By the time we reached Rome ten days later it was hotter. We walked everywhere, sweating and feeling that were were melting. I could not facet pasta dishes with mysterious sauces or any other heavy food so I survived on Caprese - a delicious salad of sliced home grown tomatoes, freshly made mazzarella cheese, fresh basil and olive oil. I love it to this day and its still my first choice on most menus.Paris to Italy
We stayed in Paris five days and then took an over-night train to Florence.Ahhhhhh! In Florence Art History comes to life. We stayed at the Hermitage Bed and Breakfast - where we had 3 meals a day - served in a rooftop garden that over-looked the Uffizi Museum Courtyard. This was an old palazzo located two blocks from the Ponto Vecchio Bridge. It was a Frommer special find.
Marie shopped. I only wanted to "museum". The Eurail Pass gave us a lot of freedom. One day I took the train on my own to San Sepulchro to see the Piero della Francesco frescos. Wonderful. Town and Art.

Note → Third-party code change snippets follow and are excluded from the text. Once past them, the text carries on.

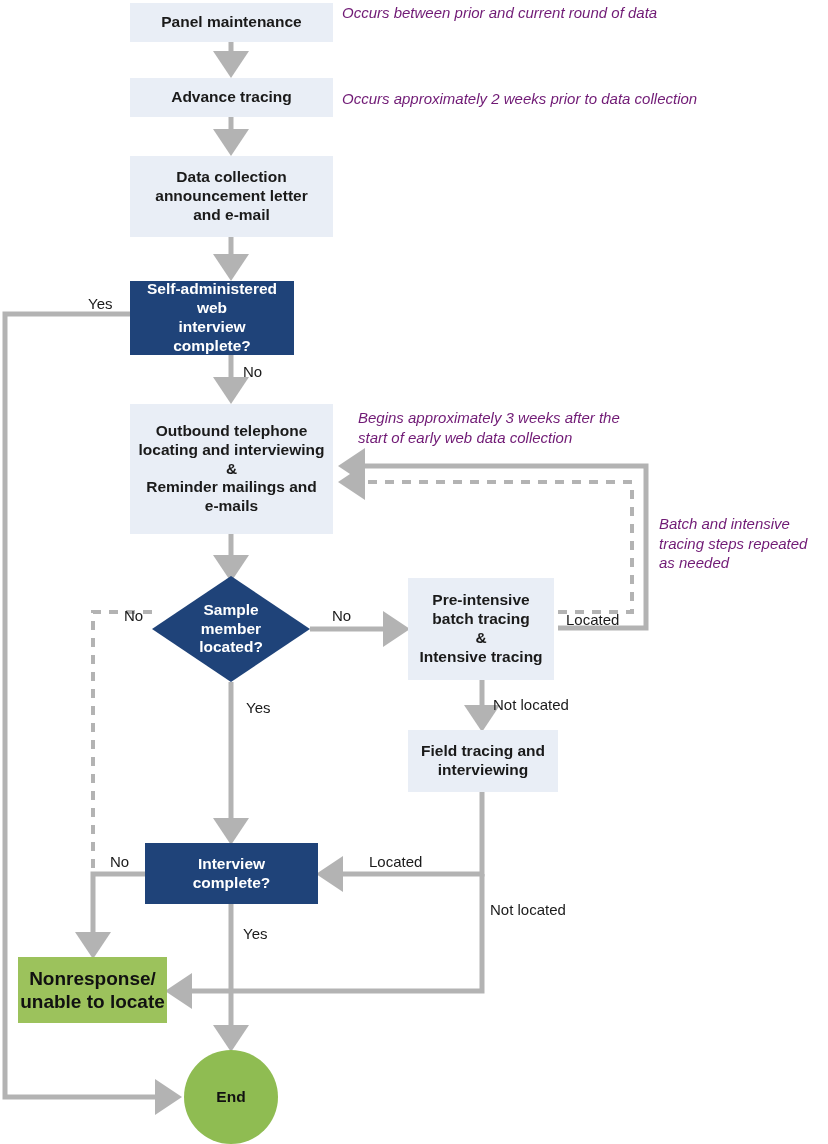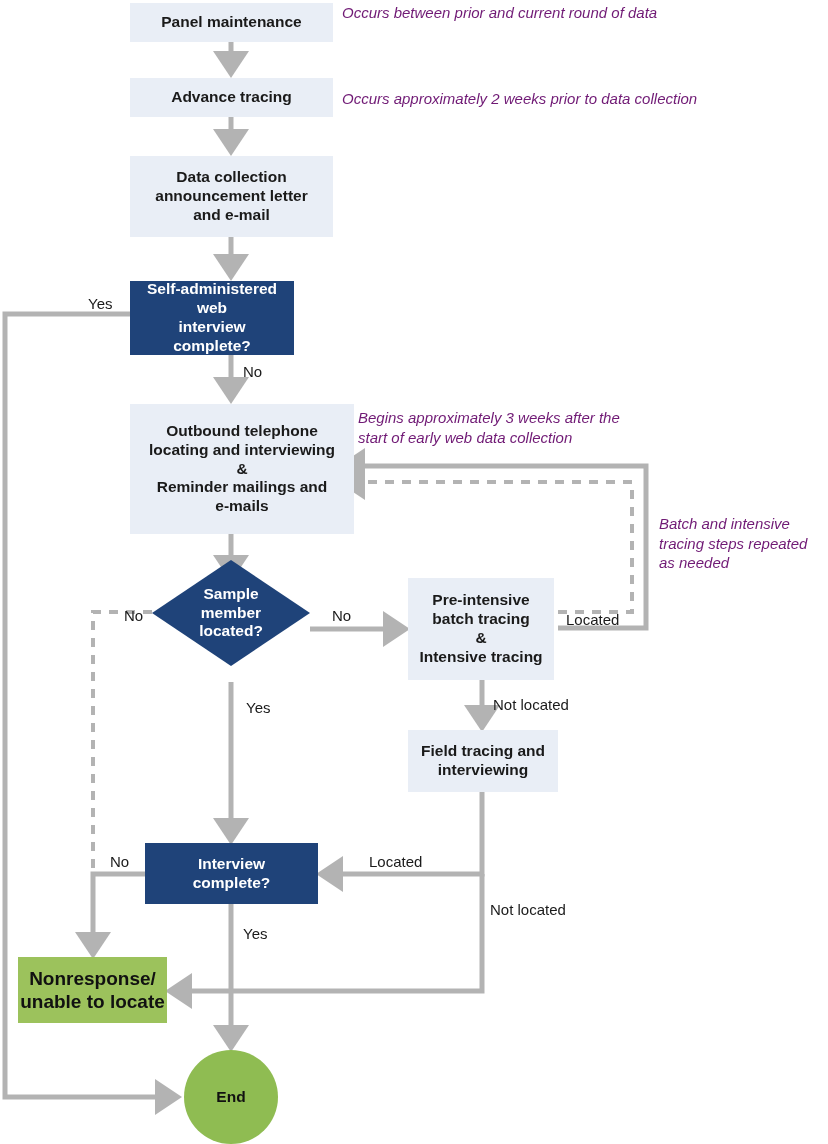--- a/index.html
+++ b/index.html
@@ -170,31 +170,31 @@
   </div>
 
   <div class="node node-decision-rect" style="left:130px; top:281px; width:164px; height:74px;">
     <span>
       <span class="txt-line">Self-administered web</span>
       <span class="txt-line">interview</span>
       <span class="txt-line">complete?</span>
     </span>
   </div>
 
-  <div class="node node-process" style="left:130px; top:404px; width:224px; height:130px;">
+  <div class="node node-process" style="left:130px; top:404px; width:203px; height:130px;">
     <span>
       <span class="txt-line">Outbound telephone</span>
       <span class="txt-line">locating and interviewing</span>
       <span class="txt-line">&amp;</span>
       <span class="txt-line">Reminder mailings and</span>
       <span class="txt-line">e-mails</span>
     </span>
   </div>
 
-  <div class="diamond-wrap" style="left:152px; top:560px; width:158px; height:106px;">
+  <div class="diamond-wrap" style="left:152px; top:576px; width:158px; height:106px;">
     <svg width="158" height="106" viewBox="0 0 158 106" xmlns="http://www.w3.org/2000/svg">
       <polygon points="79,0 158,53 79,106 0,53" fill="#1F4379"></polygon>
     </svg>
     <div class="diamond-label">
       <span>
         <span class="txt-line">Sample</span>
         <span class="txt-line">member</span>
         <span class="txt-line">located?</span>
       </span>
     </div>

Marie was carrying her copper pots and I was lugging a large purse with camera, lenses and film.-- and binoculars to see the ceilings. In 1975 cameras and telephoto lenses were heavy and noisy - the shutter echoed in cavernous churches. Empty rolls of film added weight to the baggage with no clue about the pictures. To be safe I bought postcards - a habit to this day. Reminders of where I have been and the names of the churches.